Literature Humanities
Sing, Muse. Literature Humanities is popularly known as Lit Hum. "Hum" rhymes with "bum", not "Hume".
The course is taken by all Columbia College first years. The first semester covers mainly Greek literature, with some Bible-stuff at the end. The second semester starts with Virgil and ends with Virginia Woolf. For your convenience, we have prepared a "lite" guide to the course. That said, you probably won't get most of it until you've actually done the reading.
History in brief
Although the experience of receiving one's first free Iliad from Columbia alumni and meeting one's freshman classmates in the first Lit Hum class is considered one of the central experiences of an education at Columbia College, Lit Hum historically played poor cousin to its Core Curriculum counterpart in philosophy and politics, Contemporary Civilization. While the latter course began under its current name as early as 1919, Lit Hum developed out of a series of later course concepts.
The first was John Erskine's General Honors course, created in 1921. This was the first expression of that educator's philosophy that students should engage in reading the "Great Books" of Western Civilization. This course was later co-taught by Mortimer Adler and Mark Van Doren. Van Doren went on to create General Honors' successor, Humanities A, which he himself taught for 17 years. Adler would go on to become a popularizer of the Great Books movement.
Lit Hum - first semester lite
- Achilles is a whiny momma's Boy
- Odysseus has crazy sex appeal
- Herodotus makes stuff up
- Thucydidies likes to think he's a real historian. Makes up quotes.
- Oedipus loved his Mother.
- Clytemnestra is a stone cold bitch
- Medea is a psycho femi-nazi
- The greeks had sex with little boys. And Socrates makes stuff up.
- The old testament God is schizophrenic
- It sucks to be Job
Lit Hum - second semester lite
- The Aeneid is an epic poem, most of it plagiarism, by Virgil. Remember Aeneas the Trojan from back in September? Probably not. He travels to Italy and fights a battle, thus founding Rome. It's two for the price of one; you get an Iliad and an Odyssey. Sadly, however, Aeneas is the pussiest hero in all of literature.
- Babies are evil!
- Which circle of hell will your i-banker and lawyer parents go to?

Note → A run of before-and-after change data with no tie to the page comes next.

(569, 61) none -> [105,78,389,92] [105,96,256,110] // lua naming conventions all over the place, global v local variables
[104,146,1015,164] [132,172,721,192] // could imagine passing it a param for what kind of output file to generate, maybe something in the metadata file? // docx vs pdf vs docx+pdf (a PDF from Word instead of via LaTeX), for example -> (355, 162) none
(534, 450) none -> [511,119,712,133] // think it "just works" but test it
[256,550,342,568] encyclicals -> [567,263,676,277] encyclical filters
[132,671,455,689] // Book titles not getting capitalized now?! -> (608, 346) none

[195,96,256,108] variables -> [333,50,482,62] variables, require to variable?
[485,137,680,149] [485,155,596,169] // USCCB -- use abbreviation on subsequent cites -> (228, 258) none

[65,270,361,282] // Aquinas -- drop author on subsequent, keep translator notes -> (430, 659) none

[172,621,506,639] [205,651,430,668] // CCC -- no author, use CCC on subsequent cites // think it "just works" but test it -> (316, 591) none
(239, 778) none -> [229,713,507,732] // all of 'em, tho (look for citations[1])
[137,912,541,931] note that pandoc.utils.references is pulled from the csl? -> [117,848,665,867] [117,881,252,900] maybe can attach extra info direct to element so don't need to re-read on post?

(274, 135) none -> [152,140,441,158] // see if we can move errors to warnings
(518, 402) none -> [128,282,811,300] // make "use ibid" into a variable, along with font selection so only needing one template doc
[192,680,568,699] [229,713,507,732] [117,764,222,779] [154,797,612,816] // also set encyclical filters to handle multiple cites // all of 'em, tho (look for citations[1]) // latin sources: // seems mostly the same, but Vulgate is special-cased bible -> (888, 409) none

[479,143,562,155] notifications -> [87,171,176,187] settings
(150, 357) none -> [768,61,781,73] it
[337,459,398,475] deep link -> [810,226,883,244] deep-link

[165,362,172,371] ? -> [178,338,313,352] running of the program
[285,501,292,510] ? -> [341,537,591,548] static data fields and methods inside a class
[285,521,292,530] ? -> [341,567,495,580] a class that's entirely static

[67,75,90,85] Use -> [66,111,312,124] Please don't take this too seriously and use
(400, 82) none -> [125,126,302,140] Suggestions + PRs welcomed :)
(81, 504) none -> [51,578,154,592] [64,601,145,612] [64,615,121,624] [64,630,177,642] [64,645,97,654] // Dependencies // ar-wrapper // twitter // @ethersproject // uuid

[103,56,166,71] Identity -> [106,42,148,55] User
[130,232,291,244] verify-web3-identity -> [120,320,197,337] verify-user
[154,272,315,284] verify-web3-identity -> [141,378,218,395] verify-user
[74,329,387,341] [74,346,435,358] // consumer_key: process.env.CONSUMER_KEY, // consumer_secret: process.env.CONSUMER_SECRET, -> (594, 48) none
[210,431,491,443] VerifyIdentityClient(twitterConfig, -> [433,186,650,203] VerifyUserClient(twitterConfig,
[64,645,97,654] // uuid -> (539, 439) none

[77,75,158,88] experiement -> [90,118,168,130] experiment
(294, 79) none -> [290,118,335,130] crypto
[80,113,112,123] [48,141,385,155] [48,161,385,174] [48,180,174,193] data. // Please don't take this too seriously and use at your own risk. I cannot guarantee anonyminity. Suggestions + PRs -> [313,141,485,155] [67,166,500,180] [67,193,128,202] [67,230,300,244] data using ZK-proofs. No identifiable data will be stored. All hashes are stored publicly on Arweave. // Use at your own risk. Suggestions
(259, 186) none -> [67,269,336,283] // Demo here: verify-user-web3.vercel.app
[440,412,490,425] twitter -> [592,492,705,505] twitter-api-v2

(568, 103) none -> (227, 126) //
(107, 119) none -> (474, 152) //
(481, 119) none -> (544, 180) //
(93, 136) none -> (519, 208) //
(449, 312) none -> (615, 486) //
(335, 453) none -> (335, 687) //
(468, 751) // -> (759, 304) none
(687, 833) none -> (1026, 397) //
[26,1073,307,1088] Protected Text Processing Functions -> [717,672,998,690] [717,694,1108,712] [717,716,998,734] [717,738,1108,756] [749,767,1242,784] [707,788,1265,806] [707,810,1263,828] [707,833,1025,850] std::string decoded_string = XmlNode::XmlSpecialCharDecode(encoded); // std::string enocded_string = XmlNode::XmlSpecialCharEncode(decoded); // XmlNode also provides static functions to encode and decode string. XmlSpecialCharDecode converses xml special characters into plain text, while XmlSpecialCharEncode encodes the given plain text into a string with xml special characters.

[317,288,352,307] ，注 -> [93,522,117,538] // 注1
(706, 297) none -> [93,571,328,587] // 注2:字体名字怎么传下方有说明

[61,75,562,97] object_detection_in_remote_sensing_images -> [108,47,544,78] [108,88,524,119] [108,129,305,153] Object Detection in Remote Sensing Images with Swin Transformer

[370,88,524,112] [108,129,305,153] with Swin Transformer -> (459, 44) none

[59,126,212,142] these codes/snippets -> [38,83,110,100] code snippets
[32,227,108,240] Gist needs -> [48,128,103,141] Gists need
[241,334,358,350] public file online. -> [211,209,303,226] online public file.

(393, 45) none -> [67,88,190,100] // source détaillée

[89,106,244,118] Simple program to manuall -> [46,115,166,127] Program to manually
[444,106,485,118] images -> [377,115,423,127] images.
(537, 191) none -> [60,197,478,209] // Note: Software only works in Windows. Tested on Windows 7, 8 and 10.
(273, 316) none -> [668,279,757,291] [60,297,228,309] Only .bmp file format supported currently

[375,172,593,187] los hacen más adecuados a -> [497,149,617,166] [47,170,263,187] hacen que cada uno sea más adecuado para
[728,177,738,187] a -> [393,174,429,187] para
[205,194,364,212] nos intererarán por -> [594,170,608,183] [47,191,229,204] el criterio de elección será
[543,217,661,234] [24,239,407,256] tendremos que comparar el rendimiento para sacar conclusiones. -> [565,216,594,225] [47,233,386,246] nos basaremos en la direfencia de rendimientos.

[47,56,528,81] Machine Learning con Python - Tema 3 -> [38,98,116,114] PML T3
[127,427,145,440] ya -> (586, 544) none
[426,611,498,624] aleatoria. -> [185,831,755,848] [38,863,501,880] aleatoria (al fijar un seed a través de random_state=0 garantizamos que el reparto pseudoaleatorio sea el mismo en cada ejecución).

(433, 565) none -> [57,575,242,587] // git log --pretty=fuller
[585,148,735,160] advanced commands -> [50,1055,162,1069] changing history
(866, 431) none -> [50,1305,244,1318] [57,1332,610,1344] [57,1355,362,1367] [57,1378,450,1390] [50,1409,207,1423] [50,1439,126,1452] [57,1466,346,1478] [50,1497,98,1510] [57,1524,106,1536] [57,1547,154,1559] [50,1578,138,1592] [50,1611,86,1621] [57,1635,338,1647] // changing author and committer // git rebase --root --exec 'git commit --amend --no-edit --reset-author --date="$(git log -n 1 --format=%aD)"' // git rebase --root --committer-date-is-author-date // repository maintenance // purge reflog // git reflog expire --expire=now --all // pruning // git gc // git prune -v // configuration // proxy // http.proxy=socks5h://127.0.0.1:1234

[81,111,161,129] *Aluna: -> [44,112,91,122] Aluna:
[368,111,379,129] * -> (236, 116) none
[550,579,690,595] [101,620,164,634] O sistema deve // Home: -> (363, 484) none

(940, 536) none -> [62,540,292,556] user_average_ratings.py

- Ten people had an orgy in the countryside.
- Find out all about my medieval eating and shitting schedule.
- Time for some Shakespeare. In King Lear a dozen characters get seriously fucked up when the King stupidly decides to retire. Lesson: work till you drop. In Hamlet you discover that the protagonist is deep down just a poor emo kid.
- Don Quixote's fucked up too.
- A woman's place is in marriage (and in the kitchen - make me a sammich, Barnard girl!). Don't elope.
- Murderer!
- Time passes. There's a window. More time passes. There's a painting. More time passes. Welcome to the boring world of modernist garbage.